I am going to let the experts help from here, another question i have (maybe a dumb one...) did you check that the ash pan on the bottom is closed tight? I remember i opened the ash pan on mine and removed like a card the testers leave approving the unit passed the tests, i took that out and closed the pan tightly with the latches.

Don't feel disappointed, hopefully this will be figured out soon with more input from the veterans here. 
I can tell you that once the issue is resolved (hopefully soon and quickly) you will be very happy with the unit. I installed my NPS45 last month, ran about 15 bags of pellets and i am VERY happy with its performance, knock on wood...


----------



## CMRINDA (Nov 9, 2010)

I am troubleshoot out tonight- I will check the trays tomorrow.  I will check the drawer and make sure the seal on the door is tight   My feeling is that anything new, the kinks have to be worked out.  We bought a new car last year and still working out the kinks.. Stupid problems keep popping up like rattling door handles, visor that comes loose while driving just to name a few.  

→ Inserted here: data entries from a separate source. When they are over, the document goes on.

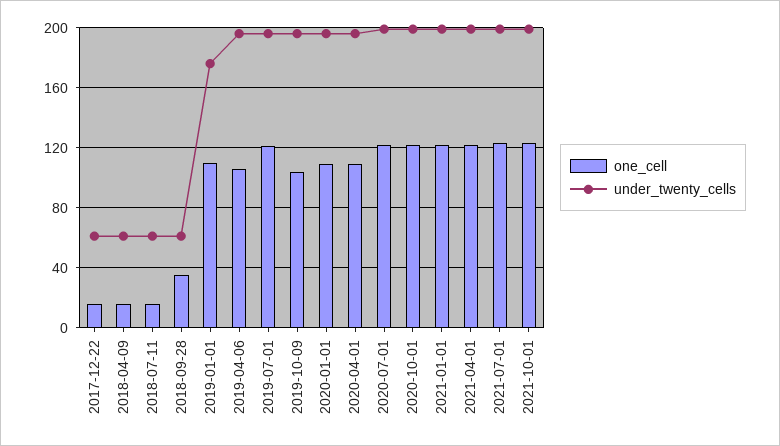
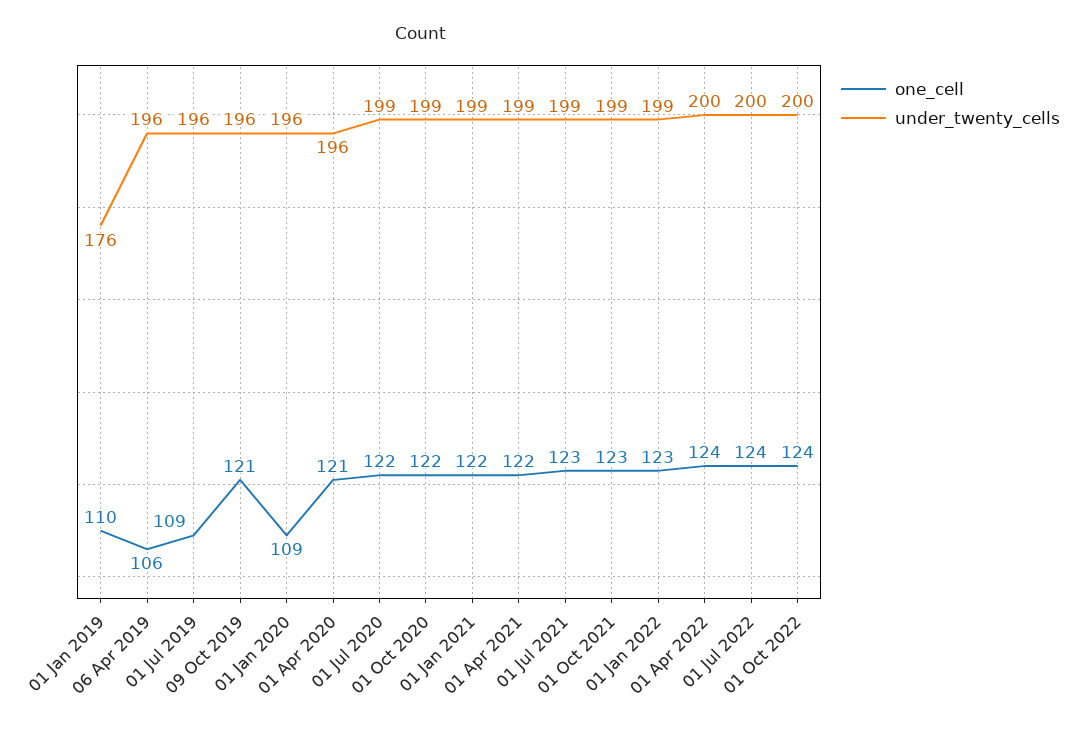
one_cell, 2017-12-22: 15 -> none
under_twenty_cells, 2017-12-22: 60 -> none
one_cell, 2018-04-09: 15 -> none
under_twenty_cells, 2018-04-09: 60 -> none
one_cell, 2018-07-11: 15 -> none
under_twenty_cells, 2018-07-11: 60 -> none
one_cell, 2018-09-28: 35 -> none
under_twenty_cells, 2018-09-28: 60 -> none
one_cell, 2019-07-01: 120 -> 109
one_cell, 2019-10-09: 105 -> 121
one_cell, 2020-04-01: 110 -> 121
one_cell, 01 Jan 2022: none -> 123
under_twenty_cells, 01 Jan 2022: none -> 199
one_cell, 01 Apr 2022: none -> 124
under_twenty_cells, 01 Apr 2022: none -> 200
one_cell, 01 Jul 2022: none -> 124
under_twenty_cells, 01 Jul 2022: none -> 200
one_cell, 01 Oct 2022: none -> 124
under_twenty_cells, 01 Oct 2022: none -> 200

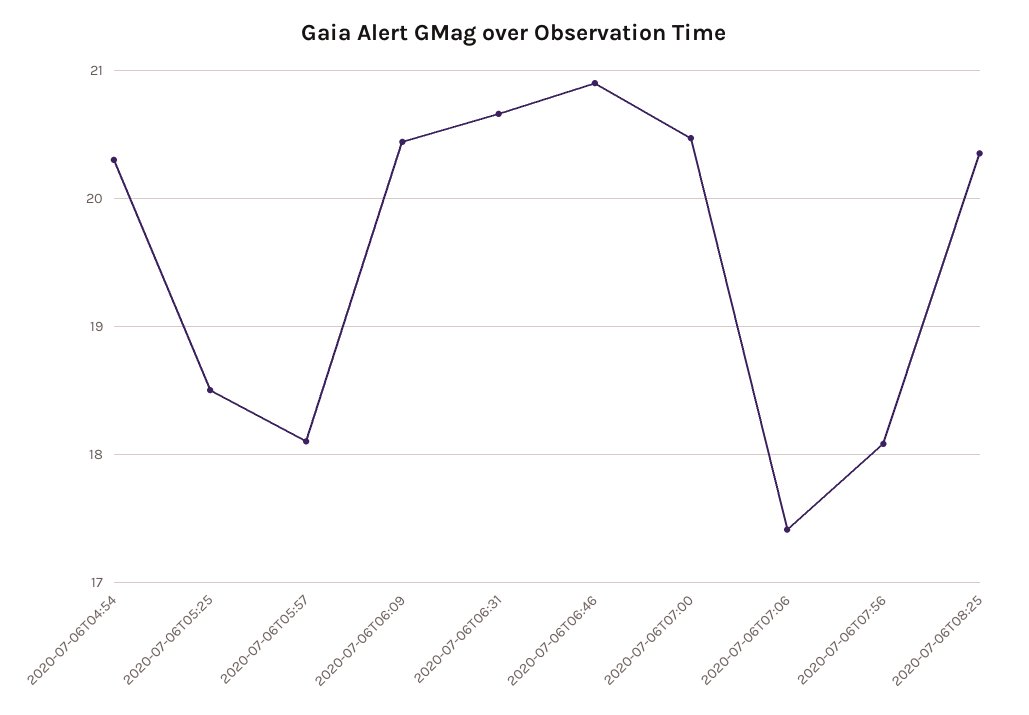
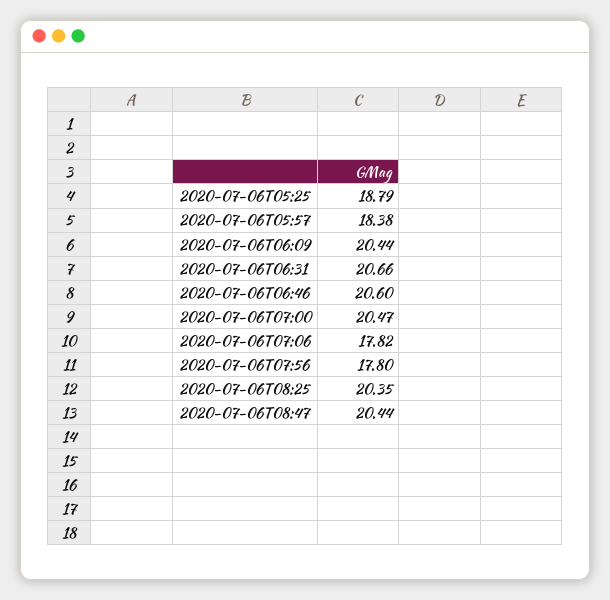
2020-07-06T04:54: 20.3 -> none
2020-07-06T05:25: 18.5 -> 18.79
2020-07-06T05:57: 18.1 -> 18.38
2020-07-06T06:46: 20.9 -> 20.6
2020-07-06T07:06: 17.4 -> 17.82
2020-07-06T07:56: 18.1 -> 17.8
2020-07-06T08:47: none -> 20.44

Anyway, I really appreciate the  help you have offered me.


----------



## SmokeyTheBear (Nov 9, 2010)

Also the hopper lid needs to depress a switch, that is what I don't like about catch all error indicators.

IBM used to be fond of saying things such as unspecified syntactical error.  Yep really helpful message.


----------



## save$ (Nov 9, 2010)

while I do like the Napoleon stove,  I think the company is way off when it won’t help and then  depends on sending the consumer back to the local dealer.   Napoleon is aware that many of their stoves are sold over the internet.   I found that Napoleon is a but one line of stoves a big Canadian steel company.   Customer service doesn’t  seem to exist at the company level. 
My experience is that, if the local dealer won't help you, you should try to contact the Napoleon rep. who sells to the retailers in your area.  I had a family member who briefly sold stoves.   That was during the time there were  many new stove owners who had problems with their blowers being very noisy.   The company rep was the one who had a lot of insight  and was able to help out a lot of the disgruntle stove owners.   In the meantime, there seems to be a lot of good pointers coming your way from experienced stove technicians and forum members. Good luck.


----------



## geek (Nov 9, 2010)

SmokeyTheBear said:
			
		

> Also the hopper lid needs to depress a switch, that is what I don't like about catch all error indicators.
> 
> IBM used to be fond of saying things such as unspecified syntactical error.  Yep really helpful message.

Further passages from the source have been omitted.